Maybe a different color that wouldn't show scuffs as bad, just a thought.


----------



## mickeyco (Jul 28, 2006)

How thick is the plywood that you applied to the risers? By adding to a piece of plywood (depending on thickness and existing stair thread/riser measurements) you might have brought your stairs out of code compliance (same for adding wood to the threads). There are codes that dictate rise, run and nosing to prevent accidents. This might not be a problem until someone tumbles down the stairs and contacts an attorney. With that out of the way assuming you have a safe rise/run/nosing you could use a water based polyurethane, 3 coats, with a light sanding in between coats. This should prevent the scuff marks or make it very easy to clean them off, additionally it will prevent water from penetrating the wood. You could also buy and install wood veneer, not much thicker than a sheet of paper, apply it over the risers and apply polyurethane, this would probably eliminate the entire problem. Another alternative might be applying (with contact cement) a white or wood grain formica over the risers, it's also very thin, easy to clean and would be less receptive to scuff marks.

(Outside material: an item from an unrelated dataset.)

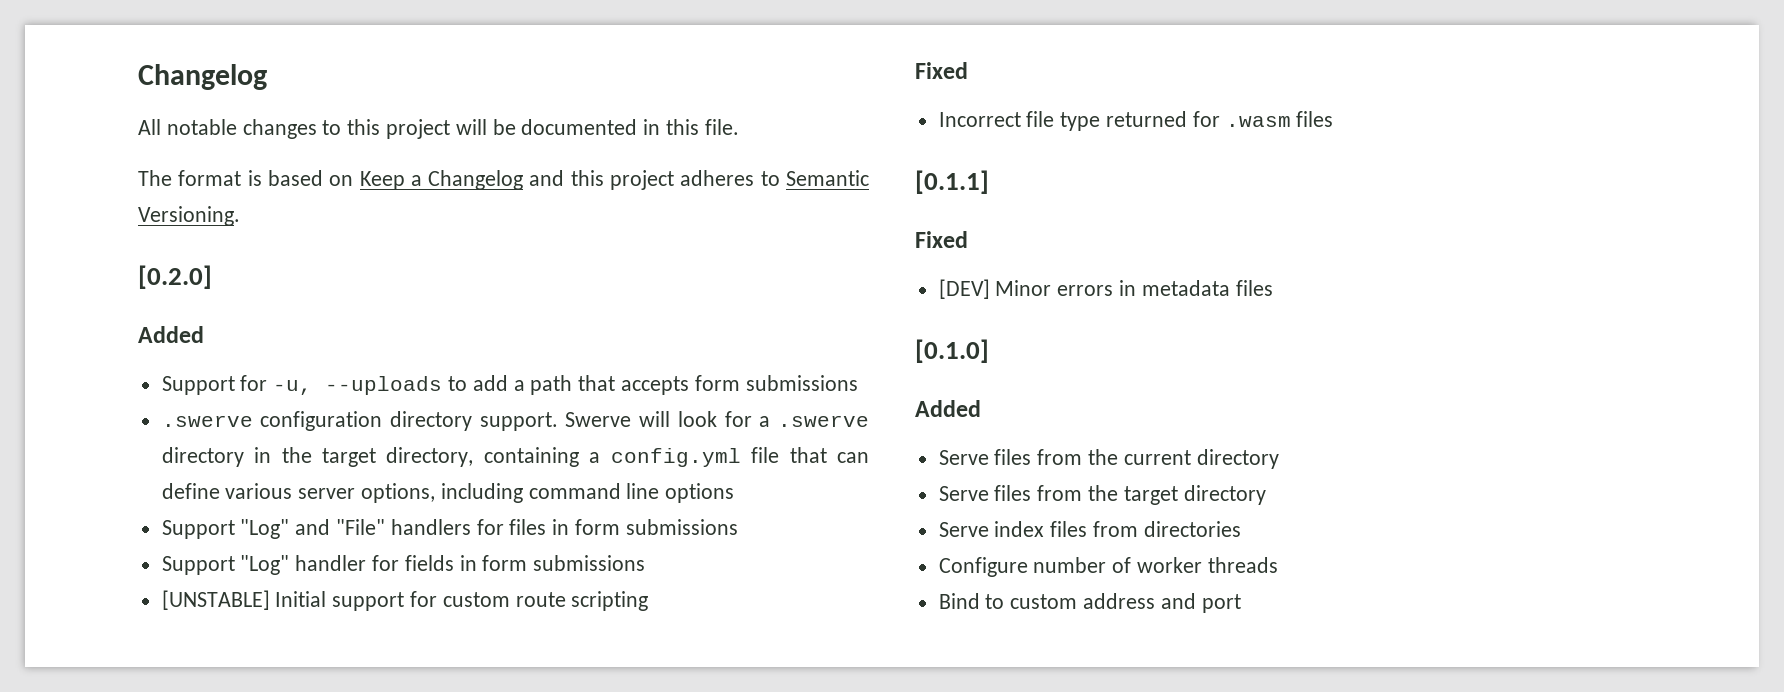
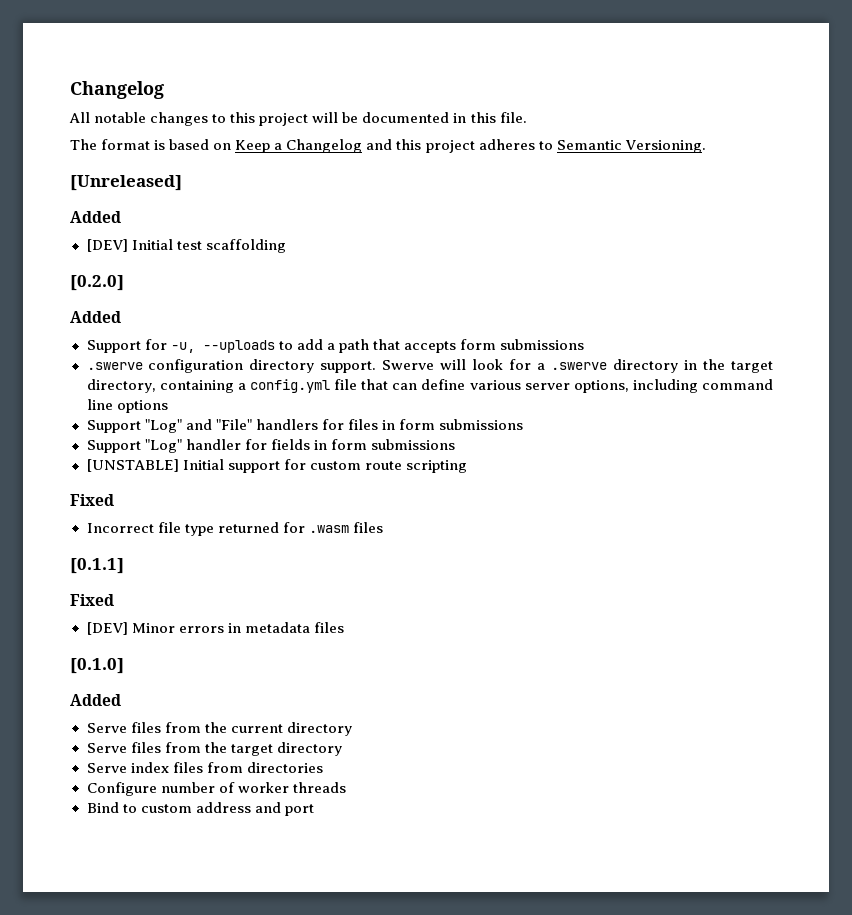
(240, 216) none -> [70,175,182,191] [70,211,121,223] [86,239,286,253] // [Unreleased] // Added // [DEV] Initial test scaffolding

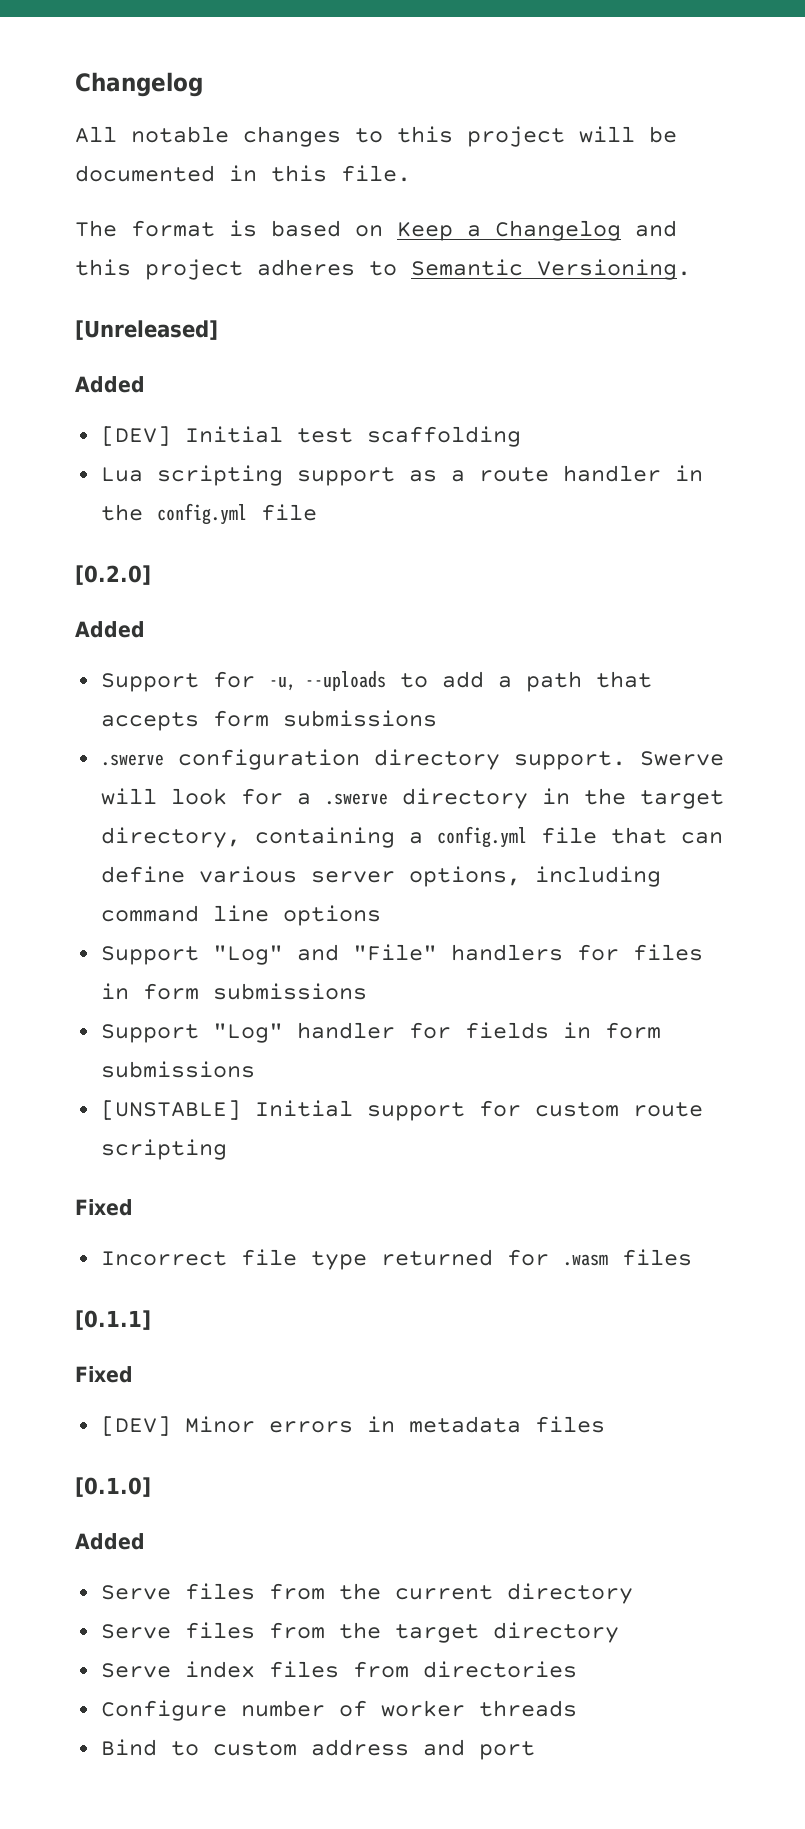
(286, 246) none -> [100,465,703,486] [100,503,317,525] // Lua scripting support as a route handler in the config.yml file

You can look at the links below to see if your stairs are within the code requirements:

IRC 2006 Visual Code Interpretation
http://www.stairways.org/pdf/2006 Stair IRC SCREEN.pdf

View the IRC 2003 Visual Code Interpretation
http://www.stairways.org/pdf/2003 Stair IRC SCREEN.pdf

View the IRC 2000 Visual Code Interpretation
http://www.stairways.org/pdf/2000_irc_sma[1].pdf


----------



## J187 (May 19, 2006)

Agreed with Mickey 100% to check to ensure you are within code. IF you are, you may not have to worry about company. It may be a problem with just those that live in the house. You are the only ones "used" to the old way they were. Which may explain why you are hitting your heels. I know it sounds funny but if you added just 1/4" of thickness to one of your treads, you would find that your family would probably constantly trip on that stair. Its a weird phenomenon, but a well documented one. The poly idea is good as well, but it may detract from the look you are going for if you desire a flat appearance of the paint - I think I would. Invite some guests to walk up and down without telling them anything is different, after you check youir local codes of course, and see if there is a problem. I wouldn't be surprised if no one other than your family hits their heels! If this is true, then you can rest assured, you'll probably get used to the new dimensions in a couple weeks or so.


----------